UNE FEUILLE DE ROUTE, VITE !

 

Tout au long des six années du précédent mandat, nous n'avons eu de cesse d'alerter les exécutifs de la Ville et de la CUS sur les conséquences de leur gestion marquée par une absence de maîtrise des dépenses de fonctionnement, un creusement de la dette doublé d'une hausse de ses charges et ce, malgré des hausses conséquentes des impôts locaux et des différents tarifs comme ceux de la CTS. Cette gestion désastreuse ne pouvait qu'avoir des conséquences lourdes sur la politique d'investissement de la Ville et de la CUS.

Roland Ries, Jacques Bigot, Robert Herrmann ou Alain Fontanel ont toujours nié la situation financière réelle de la Ville et de la CUS. Leurs réponses étaient systématiquement teintées de mépris, doublées d'une stigmatisation de leur opposition républicaine qu'ils accusaient régulièrement de se livrer à des " contrevérités " employant même à son encontre le mot " mensonge " pour la décrédibiliser.

Les faits sont têtus

Après avoir avancé masqués durant six ans et bien davantage durant la dernière campagne municipale, les voilà contraints de reconnaître qu'ils ont mystifié tout le monde. La vérité, ils la connaissaient parfaitement. Ils n'ont rien découvert, pas plus les faibles marges financières des deux collectivités que la baisse des dotations derrière laquelle ils se retranchent alors qu'elle a été approuvée par Roland Ries au Sénat et Philippe Bies à l'Assemblée nationale.

Aujourd'hui, sans le moindre mea culpa, sans scrupule, ils annoncent leur intention de maîtriser enfin la dette et les dépenses de fonctionnement ou de mettre en oeuvre un grand projet comme le GCO.

Robert Herrmann déclare vouloir maîtriser la dette de la CUS, passée sous la gouvernance de Jacques Bigot de 149MEUR au 1er janvier 2008 à 381,21MEUR au 1er janvier 2014. Pourtant, il y a à peine quelques semaines, il se réjouissait encore d'avoir contracté 80MEUR d'emprunts supplémentaires. Où est la cohérence ?

" Aujourd'hui, nous ne savons pas qui croire "

Il dit vouloir limiter ou ne pas pratiquer la moindre hausse des impôts locaux. Cette majorité vient pourtant d'augmenter les tarifs des piscines mais surtout très fortement ceux de la CTS, au 1er septembre, malgré une inflation quasiment nulle. Où est la cohérence ?

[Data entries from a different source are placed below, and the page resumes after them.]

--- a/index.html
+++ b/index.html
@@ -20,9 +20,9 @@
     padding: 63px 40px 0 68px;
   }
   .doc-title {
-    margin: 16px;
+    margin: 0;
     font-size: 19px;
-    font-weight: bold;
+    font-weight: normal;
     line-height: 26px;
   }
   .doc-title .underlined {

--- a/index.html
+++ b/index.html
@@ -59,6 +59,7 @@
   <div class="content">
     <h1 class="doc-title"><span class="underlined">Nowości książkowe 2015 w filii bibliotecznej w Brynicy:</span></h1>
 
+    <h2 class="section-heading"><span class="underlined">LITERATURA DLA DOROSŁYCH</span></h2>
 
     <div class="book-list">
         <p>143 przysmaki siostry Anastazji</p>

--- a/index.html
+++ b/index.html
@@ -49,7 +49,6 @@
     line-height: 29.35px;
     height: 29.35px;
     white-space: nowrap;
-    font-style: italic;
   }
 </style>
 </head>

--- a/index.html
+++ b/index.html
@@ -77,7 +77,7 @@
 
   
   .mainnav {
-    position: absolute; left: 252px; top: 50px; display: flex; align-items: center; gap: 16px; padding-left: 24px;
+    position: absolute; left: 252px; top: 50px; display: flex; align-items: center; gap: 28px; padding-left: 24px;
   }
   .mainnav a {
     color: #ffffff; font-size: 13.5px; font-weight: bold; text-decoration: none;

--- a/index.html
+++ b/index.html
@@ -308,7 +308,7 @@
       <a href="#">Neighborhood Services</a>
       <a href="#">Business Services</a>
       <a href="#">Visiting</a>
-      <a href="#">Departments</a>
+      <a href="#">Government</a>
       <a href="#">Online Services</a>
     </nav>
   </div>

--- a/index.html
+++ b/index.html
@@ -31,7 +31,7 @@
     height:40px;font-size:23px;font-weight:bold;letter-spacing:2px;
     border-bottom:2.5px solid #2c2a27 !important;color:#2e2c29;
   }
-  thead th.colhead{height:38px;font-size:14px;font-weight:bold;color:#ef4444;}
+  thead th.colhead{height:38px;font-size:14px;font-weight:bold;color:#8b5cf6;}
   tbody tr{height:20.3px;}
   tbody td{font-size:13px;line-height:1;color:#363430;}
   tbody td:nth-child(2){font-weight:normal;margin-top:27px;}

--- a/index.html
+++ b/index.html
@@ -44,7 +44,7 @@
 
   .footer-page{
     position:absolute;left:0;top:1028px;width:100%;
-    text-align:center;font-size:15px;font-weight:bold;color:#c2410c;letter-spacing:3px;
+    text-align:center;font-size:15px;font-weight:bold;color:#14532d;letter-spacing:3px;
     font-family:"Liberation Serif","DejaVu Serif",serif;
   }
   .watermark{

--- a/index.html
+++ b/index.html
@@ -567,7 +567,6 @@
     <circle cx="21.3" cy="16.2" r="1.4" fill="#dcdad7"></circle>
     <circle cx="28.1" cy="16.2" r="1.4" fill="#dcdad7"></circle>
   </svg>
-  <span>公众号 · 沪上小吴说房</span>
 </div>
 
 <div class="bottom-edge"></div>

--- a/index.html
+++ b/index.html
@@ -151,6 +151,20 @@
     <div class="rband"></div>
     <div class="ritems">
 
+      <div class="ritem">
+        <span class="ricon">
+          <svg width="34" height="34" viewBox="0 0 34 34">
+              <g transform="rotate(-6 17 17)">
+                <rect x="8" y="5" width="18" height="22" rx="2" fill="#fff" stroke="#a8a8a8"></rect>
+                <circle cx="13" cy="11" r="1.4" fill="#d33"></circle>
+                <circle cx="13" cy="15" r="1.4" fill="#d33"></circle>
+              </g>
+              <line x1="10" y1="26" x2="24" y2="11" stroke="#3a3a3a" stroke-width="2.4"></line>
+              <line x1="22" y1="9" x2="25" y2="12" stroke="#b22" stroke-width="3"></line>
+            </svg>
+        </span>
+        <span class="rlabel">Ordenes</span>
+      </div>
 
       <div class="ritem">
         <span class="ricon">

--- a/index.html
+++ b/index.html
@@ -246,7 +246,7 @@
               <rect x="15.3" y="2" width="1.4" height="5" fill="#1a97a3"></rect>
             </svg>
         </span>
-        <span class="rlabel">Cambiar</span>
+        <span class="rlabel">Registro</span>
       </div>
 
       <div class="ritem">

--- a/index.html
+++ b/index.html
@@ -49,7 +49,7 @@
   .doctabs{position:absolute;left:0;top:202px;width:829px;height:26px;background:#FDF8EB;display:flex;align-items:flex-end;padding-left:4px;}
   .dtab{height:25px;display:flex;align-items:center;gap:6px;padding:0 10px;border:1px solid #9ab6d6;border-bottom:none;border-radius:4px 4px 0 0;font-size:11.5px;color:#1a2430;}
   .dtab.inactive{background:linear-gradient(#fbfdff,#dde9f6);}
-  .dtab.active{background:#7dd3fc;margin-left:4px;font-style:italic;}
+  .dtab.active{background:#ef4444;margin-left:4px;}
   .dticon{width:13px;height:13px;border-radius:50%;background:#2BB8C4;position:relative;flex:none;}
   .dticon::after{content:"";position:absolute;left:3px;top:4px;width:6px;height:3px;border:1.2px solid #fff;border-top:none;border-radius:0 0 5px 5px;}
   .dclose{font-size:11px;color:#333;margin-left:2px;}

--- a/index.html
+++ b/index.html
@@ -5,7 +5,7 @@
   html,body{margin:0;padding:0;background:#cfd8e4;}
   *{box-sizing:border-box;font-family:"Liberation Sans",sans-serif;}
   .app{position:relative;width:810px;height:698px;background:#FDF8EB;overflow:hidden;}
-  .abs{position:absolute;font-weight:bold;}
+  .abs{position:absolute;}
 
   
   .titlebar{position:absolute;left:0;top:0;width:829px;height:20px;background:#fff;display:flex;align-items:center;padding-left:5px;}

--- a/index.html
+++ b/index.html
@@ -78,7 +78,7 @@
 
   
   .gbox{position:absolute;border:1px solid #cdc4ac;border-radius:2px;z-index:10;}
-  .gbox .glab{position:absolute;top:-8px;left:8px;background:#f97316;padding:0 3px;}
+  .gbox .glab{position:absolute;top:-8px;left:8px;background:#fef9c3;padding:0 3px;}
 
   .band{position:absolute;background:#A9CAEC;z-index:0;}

Il dit avec Roland Ries vouloir accélérer le GCO alors que les mêmes ont fait stopper ce projet durant l'été 2012. Ils le jugeaient alors inadapté. Peut-on leur faire confiance après des années d'opposition pour freiner cette réalisation tant attendue par les Strasbourgeois (e) s et les Alsacien (ne) s ?

Nous sommes très inquiets pour la politique d'investissement de la CUS qui contribue à la vitalité économique de la métropole.

Aujourd'hui, nous ne savons pas qui croire. Les Robert Herrmann et Roland Ries de 2008 à 2014 et de la campagne électorale de mars dernier ou ceux qui viennent de s'exprimer à sept jours d'intervalle dans les médias (DNA des 28 août et 3 septembre 2014) ?

Toutes ces annonces méritent des éclaircissements. Roland Ries et Robert Herrmann doivent expliquer dans le détail ce qu'ils vont faire réellement, quand ils vont le faire et surtout comment ils vont le faire.

Plus que des déclarations, nous avons plus que jamais besoin d'une véritable feuille de route détaillant le programme d'investissements de la CUS et la stratégie financière retenue. Elle devra être élaborée en cohérence avec les différentes SEM de la CUS comme la CTS ou CUS Habitat. Cette feuille de route devra surtout se construire en concertation avec le monde économique local.

La priorité absolue pour notre agglomération doit demeurer le développement économique et l'emploi.

Pour l'UMP Strasbourg, les délégués des trois circonscriptions :- Jean-Philippe Maurer, conseiller général, conseiller municipal de Strasbourg et communautaire ;- Georges Schuler, maire de Reichstett et conseiller communautaire ;- Jean-Emmanuel Robert, conseiller municipal de Strasbourg et communautaire.